Action item | The entries below contain a line with "html: none ->" and a line with "text: Принял ->". Retype exactly everything from the first down to the second, both included, and nothing else.

___ Given entries

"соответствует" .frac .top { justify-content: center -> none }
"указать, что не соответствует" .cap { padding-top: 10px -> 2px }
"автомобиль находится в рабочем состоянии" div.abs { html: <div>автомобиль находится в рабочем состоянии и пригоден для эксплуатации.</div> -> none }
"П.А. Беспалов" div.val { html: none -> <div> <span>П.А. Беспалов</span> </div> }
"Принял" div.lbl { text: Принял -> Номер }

______
___ Given entries

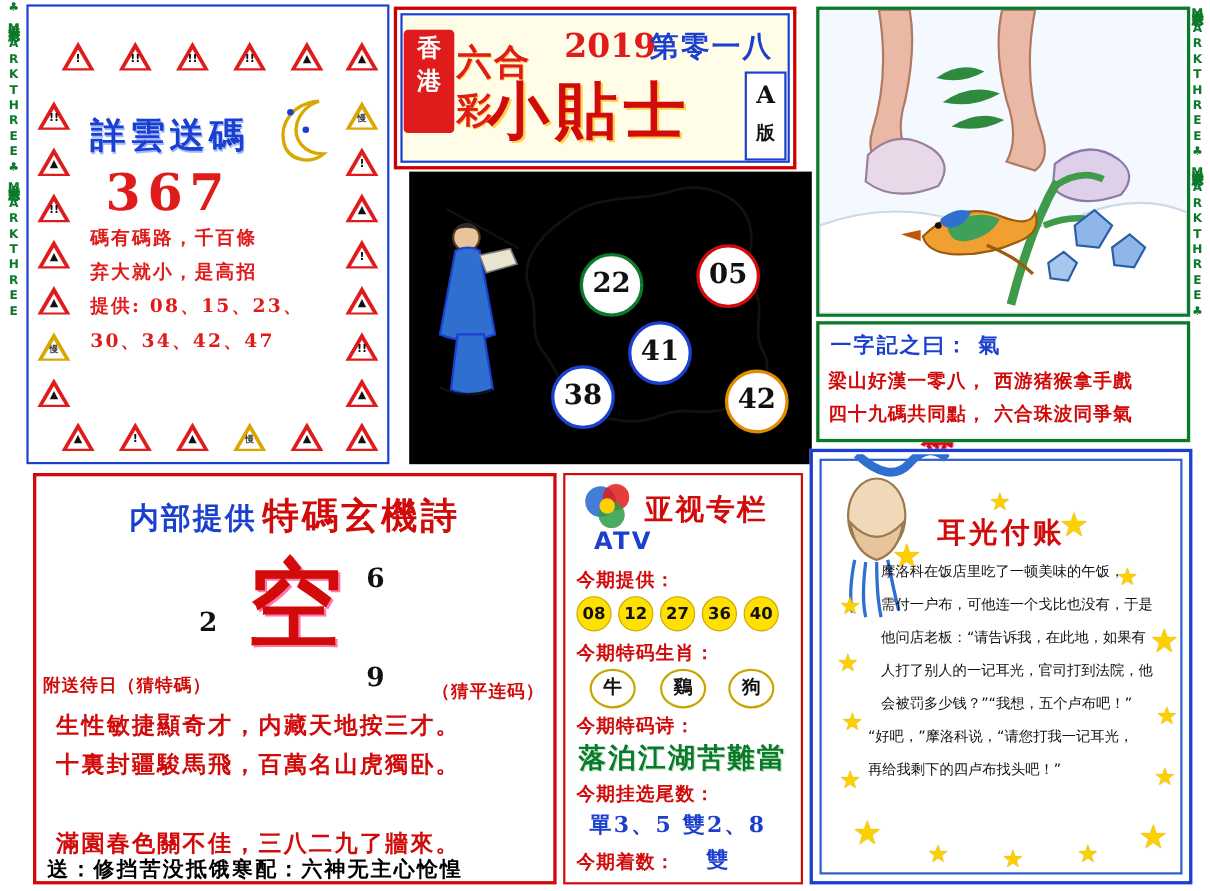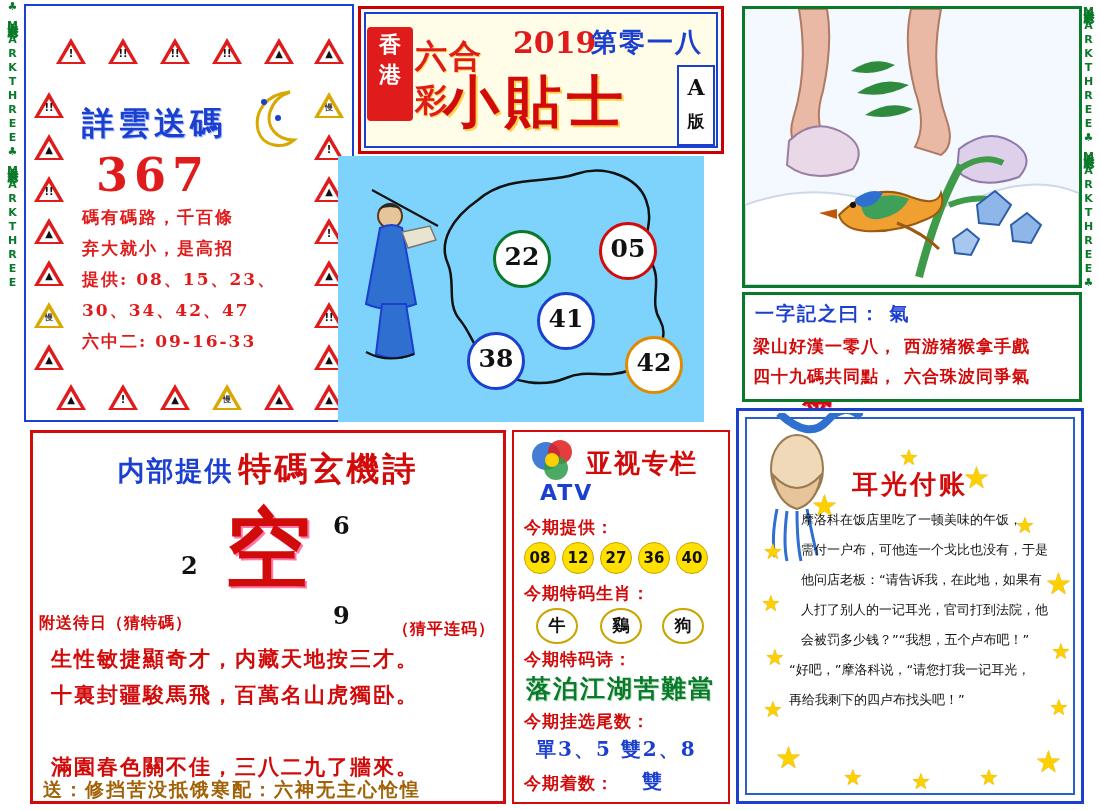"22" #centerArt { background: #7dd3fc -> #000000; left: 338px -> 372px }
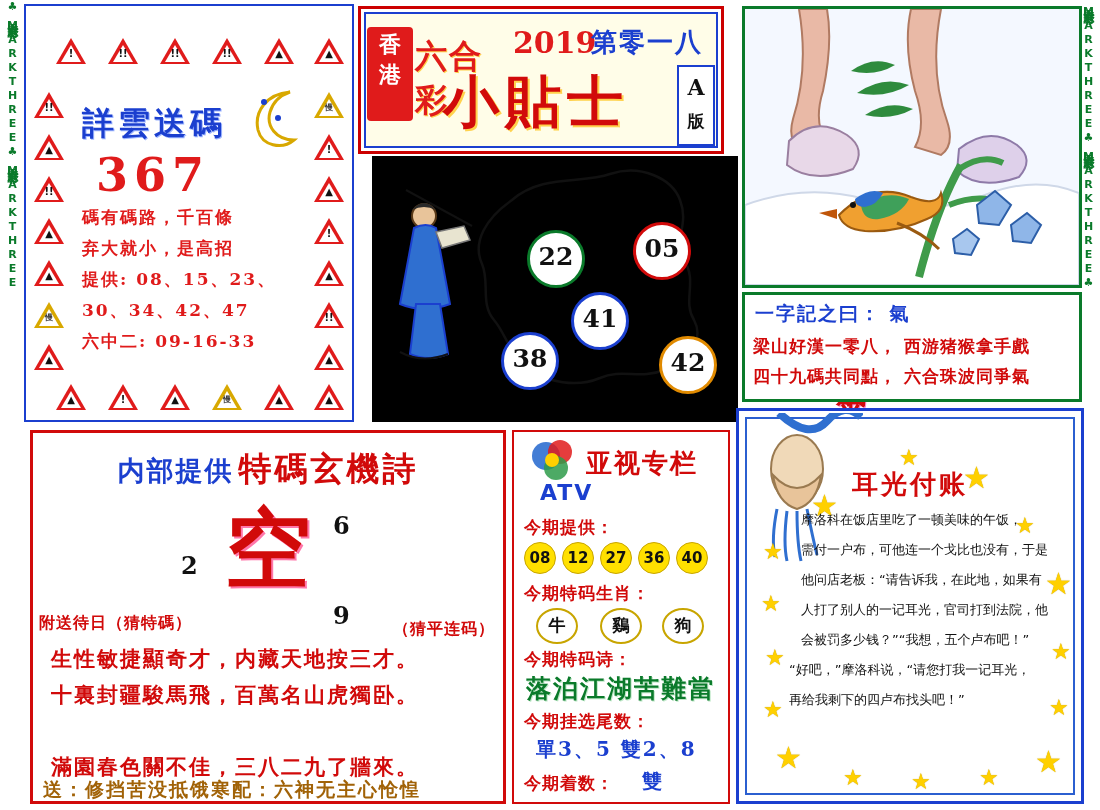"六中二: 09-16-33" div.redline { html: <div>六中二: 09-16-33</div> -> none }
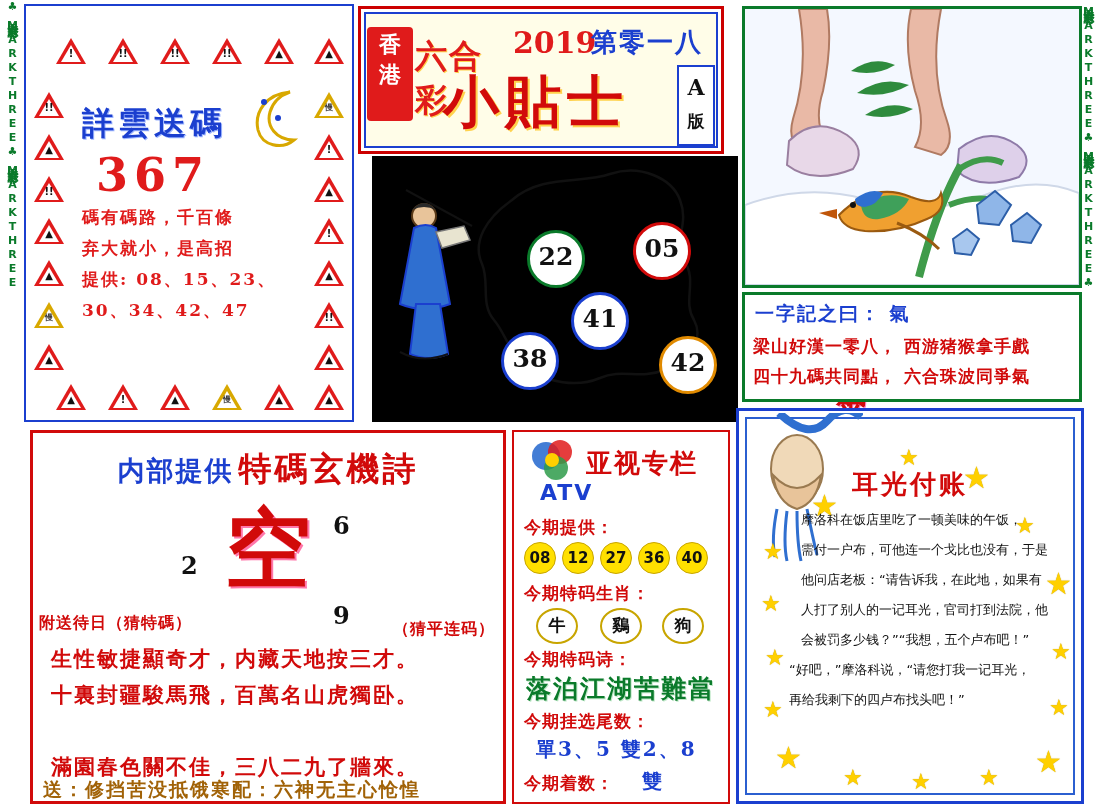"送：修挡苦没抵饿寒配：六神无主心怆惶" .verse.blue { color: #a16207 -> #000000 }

______
___ Given entries

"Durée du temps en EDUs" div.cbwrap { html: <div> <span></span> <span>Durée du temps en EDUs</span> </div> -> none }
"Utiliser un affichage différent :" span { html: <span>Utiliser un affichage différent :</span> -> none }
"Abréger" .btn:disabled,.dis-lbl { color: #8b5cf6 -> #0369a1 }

______

Written solution |
"П.А. Беспалов" div.val { html: none -> <div> <span>П.А. Беспалов</span> </div> }
"Принял" div.lbl { text: Принял -> Номер }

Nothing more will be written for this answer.